◆ **Work instruction**: Each line of the data below holding the word "margin" must be copied.

◆ **Material for the task**:

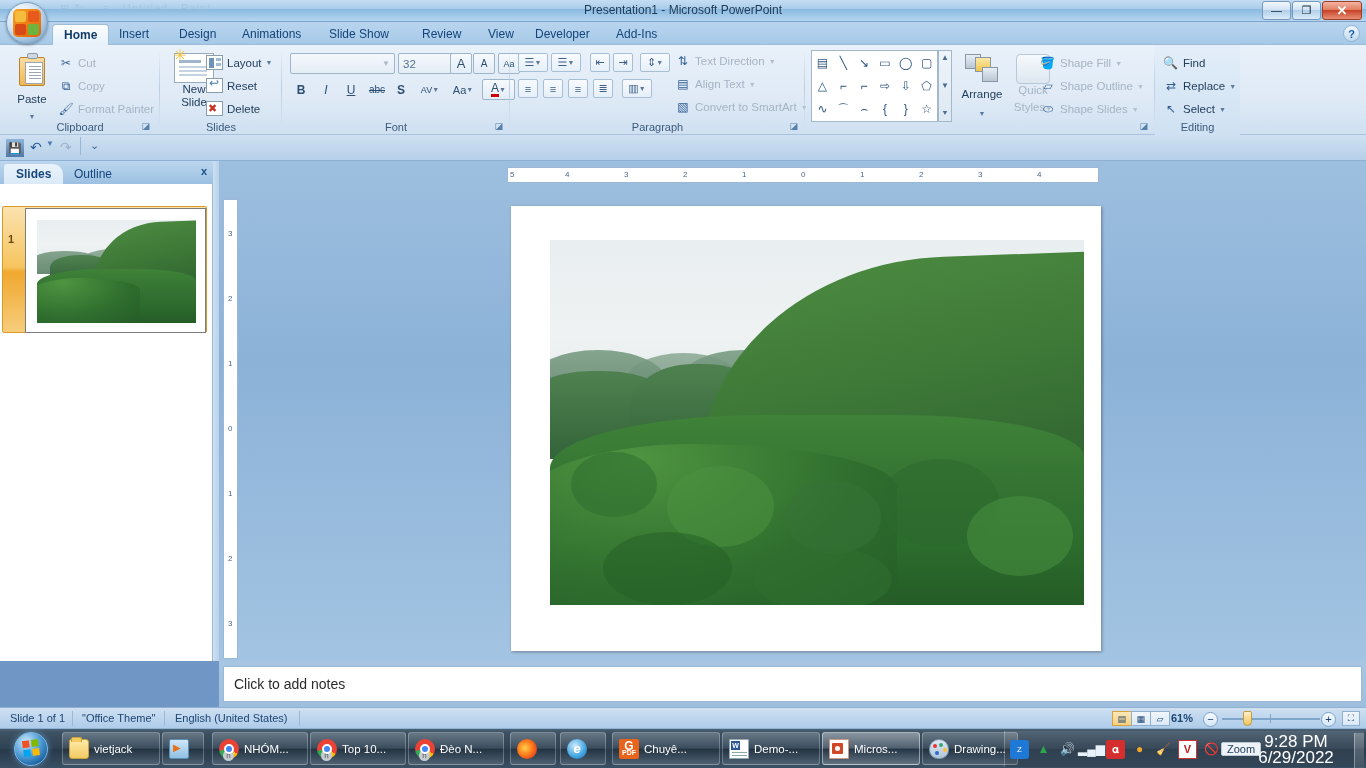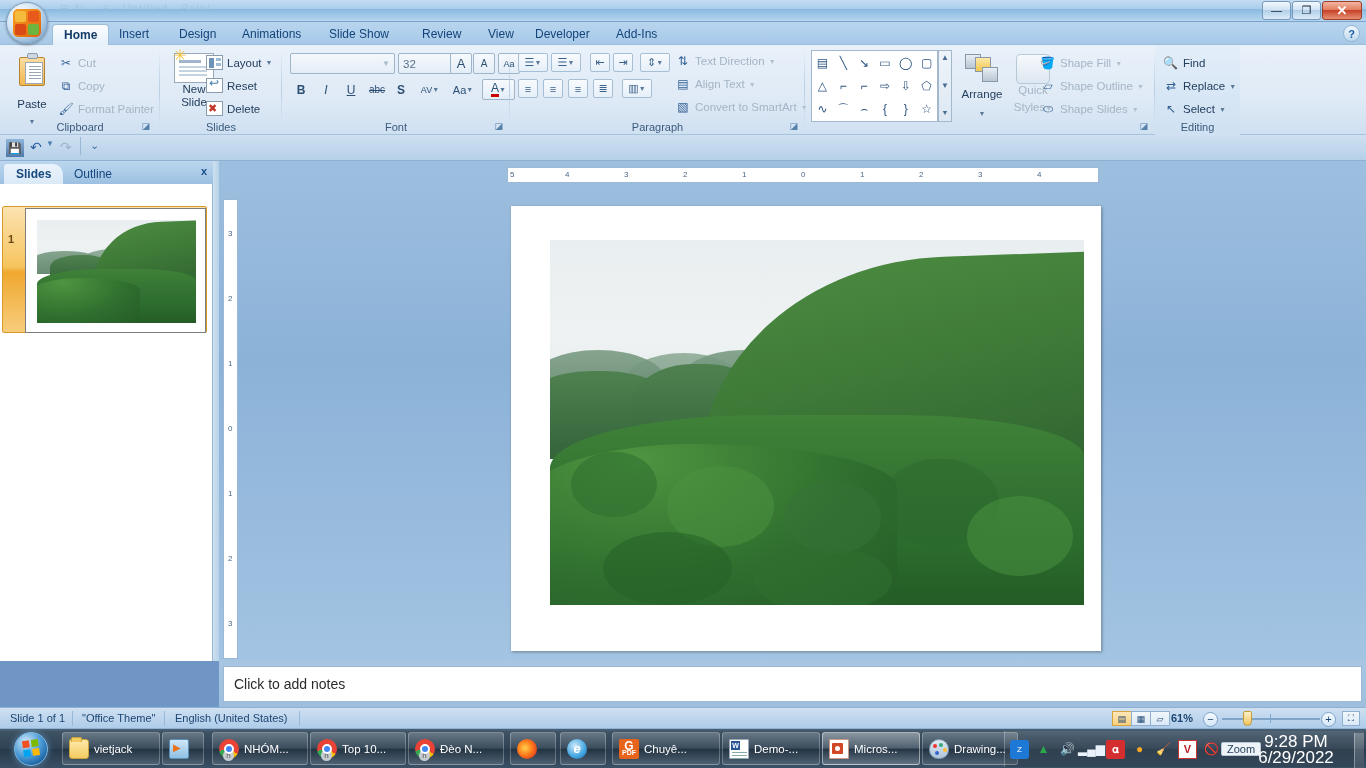--- a/index.html
+++ b/index.html
@@ -443,6 +443,7 @@
 
 <div id="titlebar">
   <div class="ghost">⊞ ↻ ⌄ ≡ ⋅ Untitled - Paint</div>
+  <div id="title-text">Presentation1 - Microsoft PowerPoint</div>
   <div class="wbtn" id="btn-min">
     <span class="wglyph">—</span>
   </div>

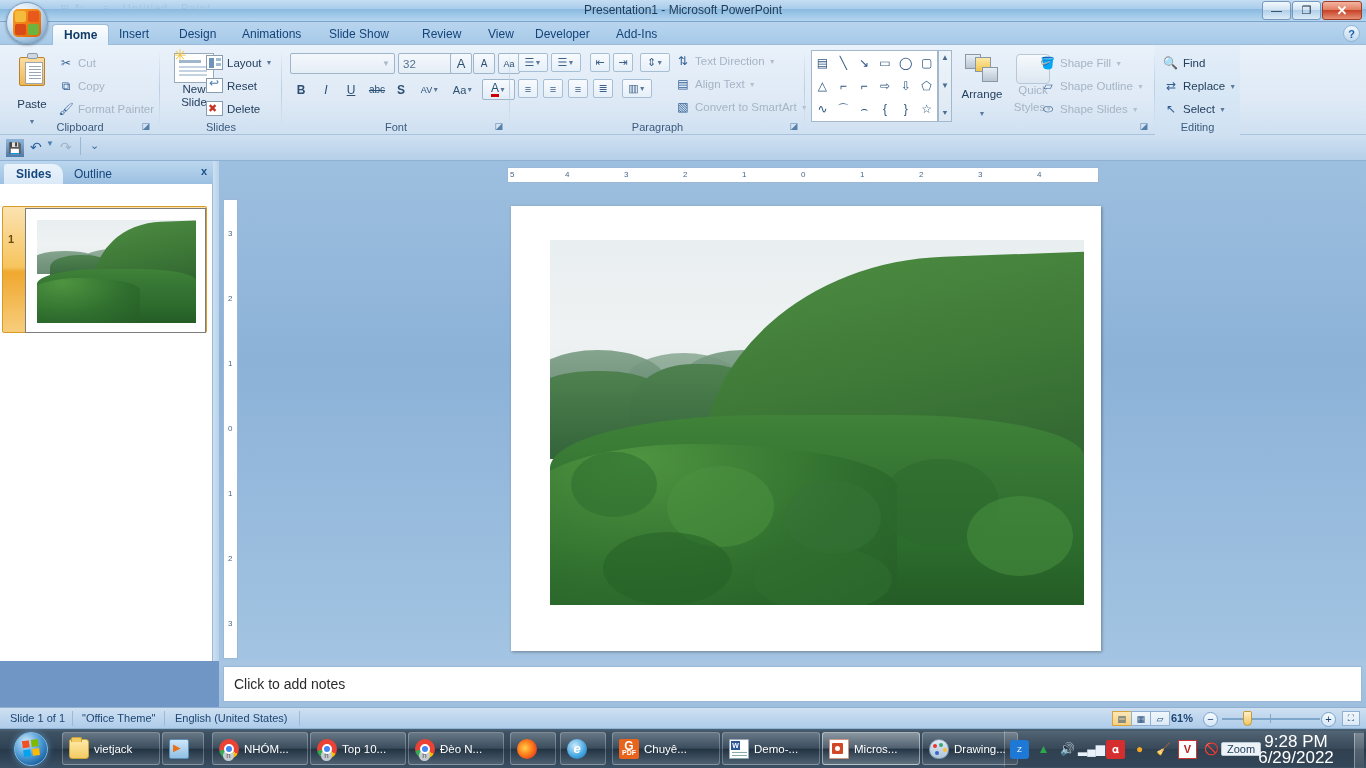--- a/index.html
+++ b/index.html
@@ -139,7 +139,7 @@
     position:absolute; left:11px; top:0px; width:11px; height:6px;
     background:#cfd8e2; border:1px solid #8c99a8; border-radius:2px;
   }
-  #paste-btn .plbl { font-size: 11.5px; color:#24405e; display:block; margin-top:11px; }
+  #paste-btn .plbl { font-size: 11.5px; color:#24405e; display:block; margin-top:6px; }
 
   
   #newslide-btn {

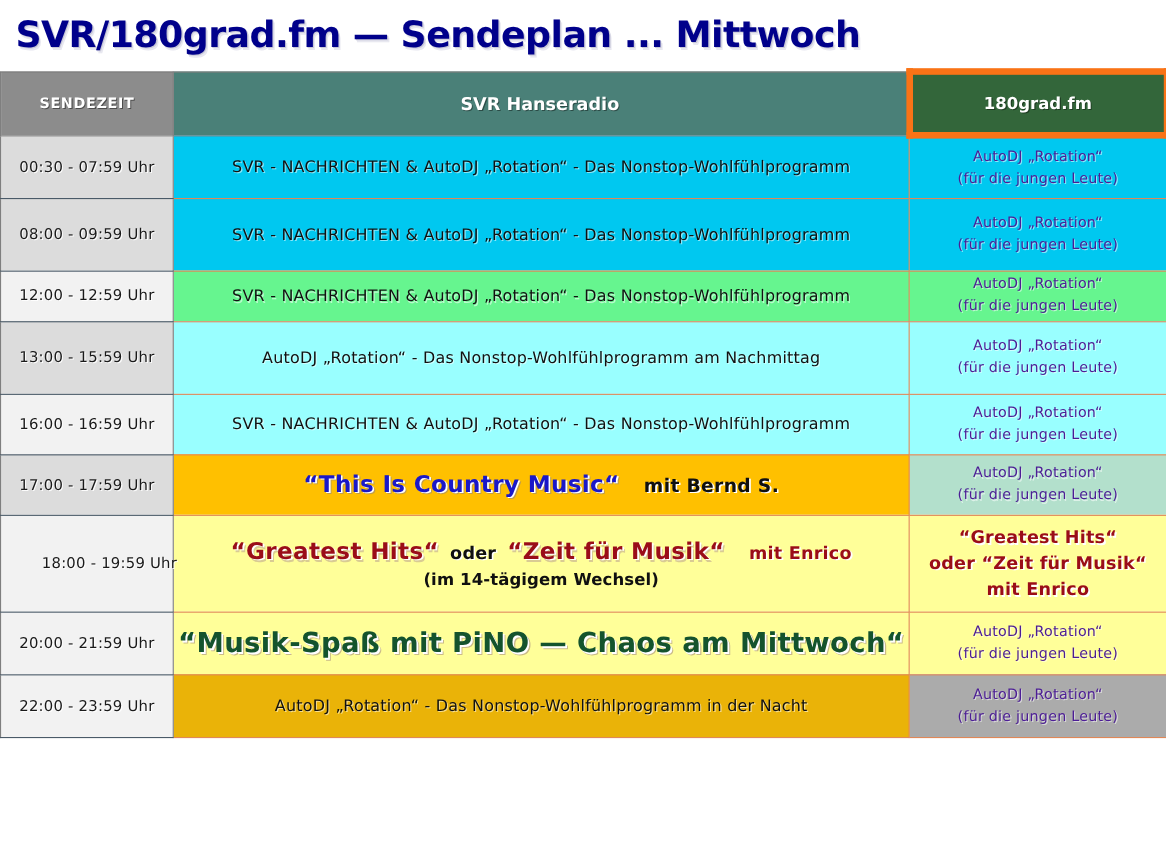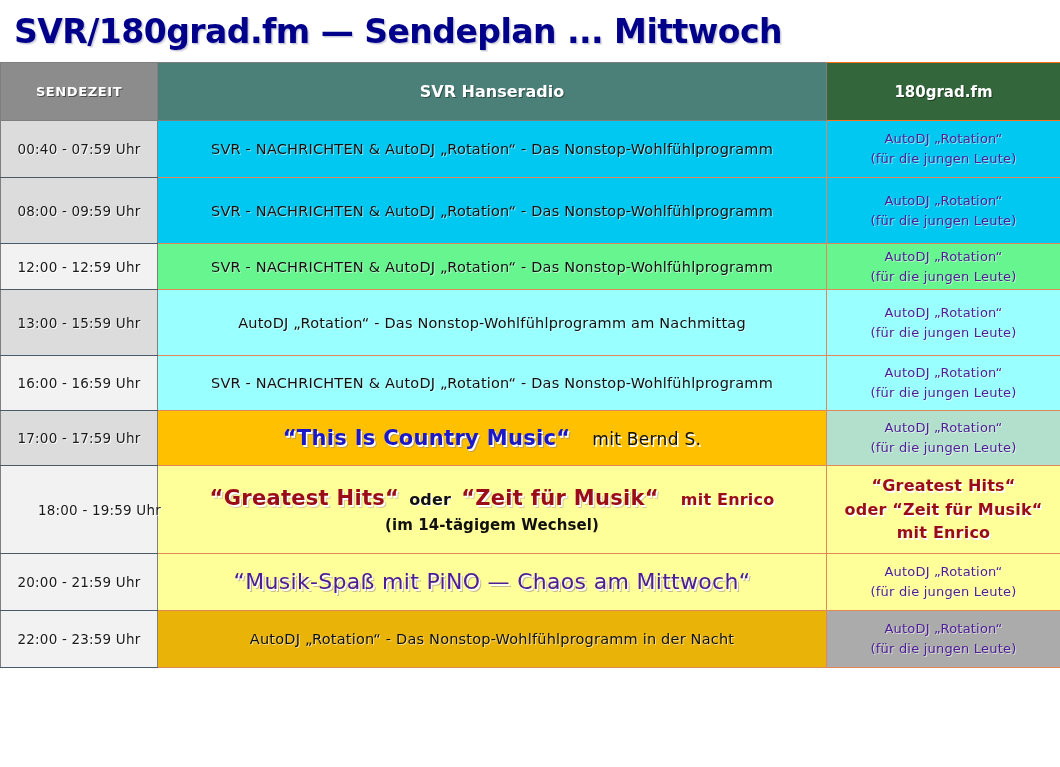--- a/index.html
+++ b/index.html
@@ -77,7 +77,7 @@
   th.h-extra {
     background: #33663a;
     color: #ffffff;
-    border: 1px solid #f97316;
+    border: 6px solid #f97316;
     font-family: "DejaVu Sans", sans-serif;
     font-size: 15px;
     font-weight: bold;

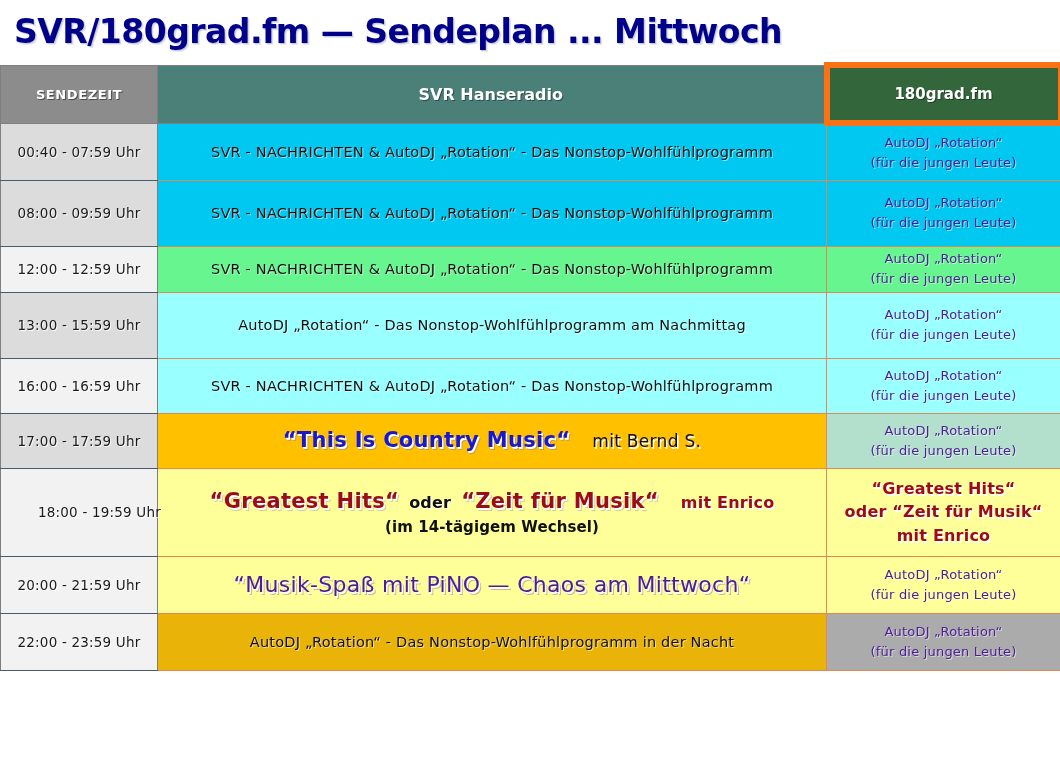--- a/index.html
+++ b/index.html
@@ -193,7 +193,7 @@
     </thead>
     <tbody id="tbody">
         <tr style="height: 57px;">
-          <td class="time" style="background: rgb(220, 220, 220);">00:40 - 07:59 Uhr</td>
+          <td class="time" style="background: rgb(220, 220, 220);">00:30 - 07:59 Uhr</td>
           <td class="prog" style="background: rgb(0, 200, 240);"><span class="t-normal">SVR - NACHRICHTEN  &amp;  AutoDJ  „Rotation“ - Das Nonstop-Wohlfühlprogramm</span></td>
           <td class="extra" style="background: rgb(0, 200, 240);">
             <span class="t-normal-sm" style="display: block;">AutoDJ  „Rotation“</span>

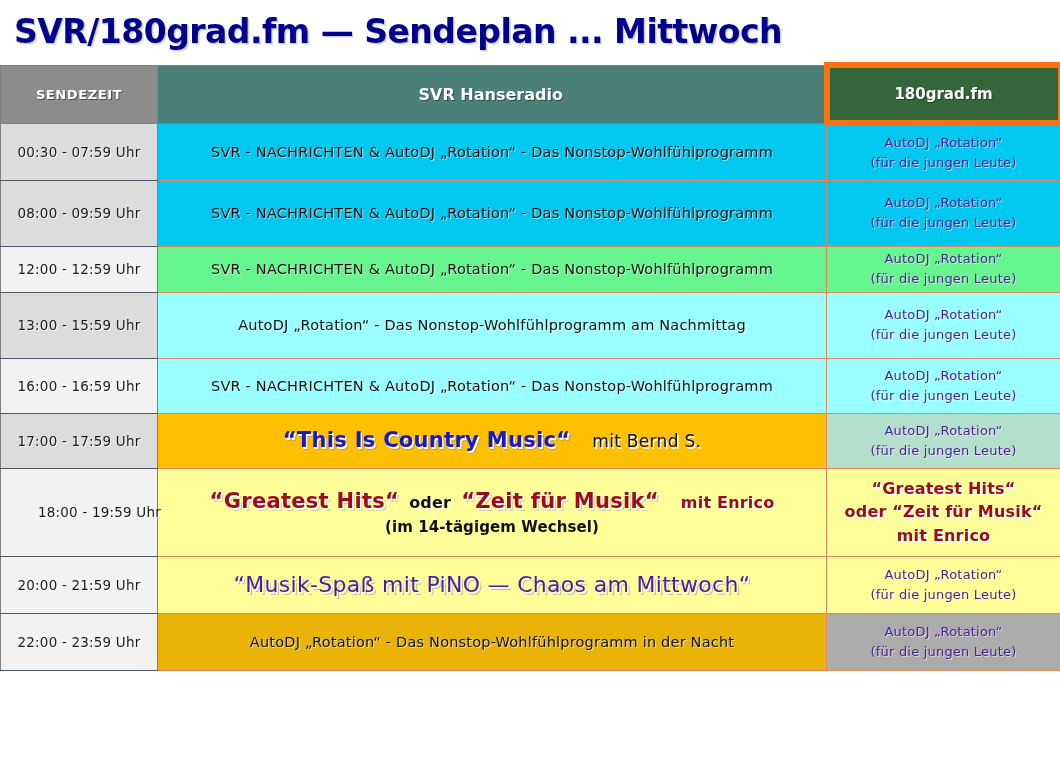--- a/index.html
+++ b/index.html
@@ -126,7 +126,7 @@
   }
   .t-black-big {
     font-size: 17px;
-    font-weight: normal;
+    font-weight: bold;
     color: #101010;
     letter-spacing: 0.3px;
     text-shadow: 1.5px 1.5px 0 #ffffff;

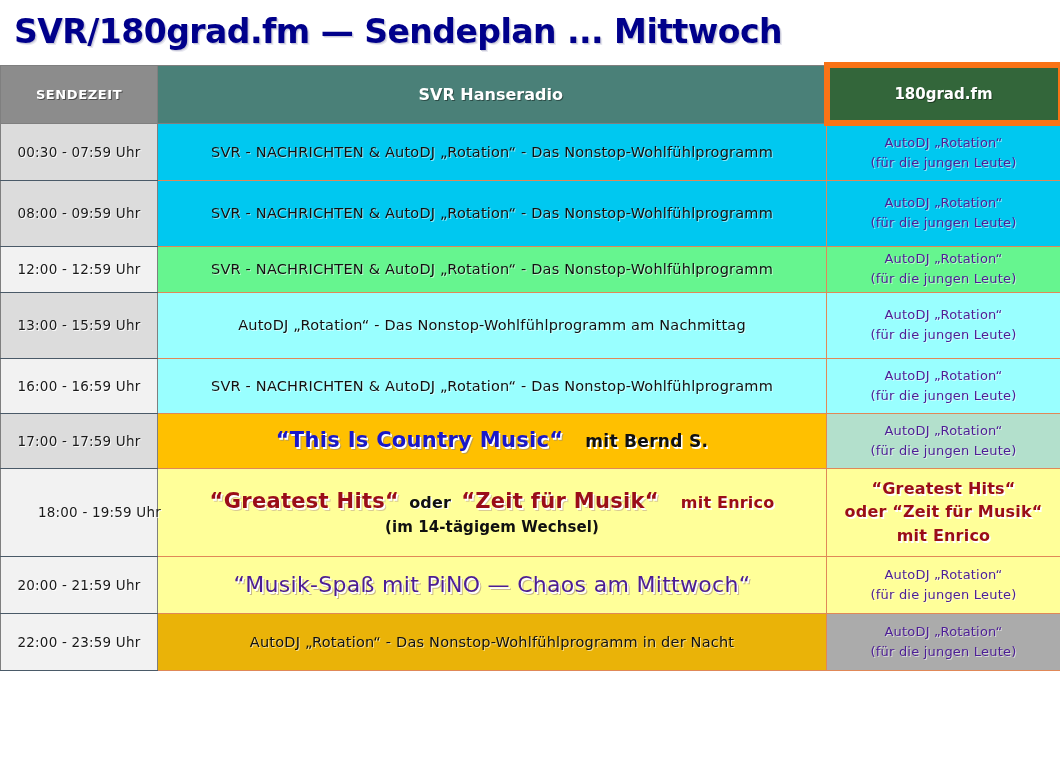--- a/index.html
+++ b/index.html
@@ -159,9 +159,9 @@
     letter-spacing: 0.1px;
   }
   .t-blue-pino {
-    font-size: 22px;
-    font-weight: normal;
-    color: #4c1d95;
+    font-size: 25px;
+    font-weight: bold;
+    color: #14532d;
     letter-spacing: 0.3px;
     text-shadow: 1.5px 1.5px 0 #ffffff, 2.5px 2.5px 0 rgba(150,120,120,0.5);
   }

◆ **Response area**:
-  #paste-btn .plbl { font-size: 11.5px; color:#24405e; display:block; margin-top:11px; }
+  #paste-btn .plbl { font-size: 11.5px; color:#24405e; display:block; margin-top:6px; }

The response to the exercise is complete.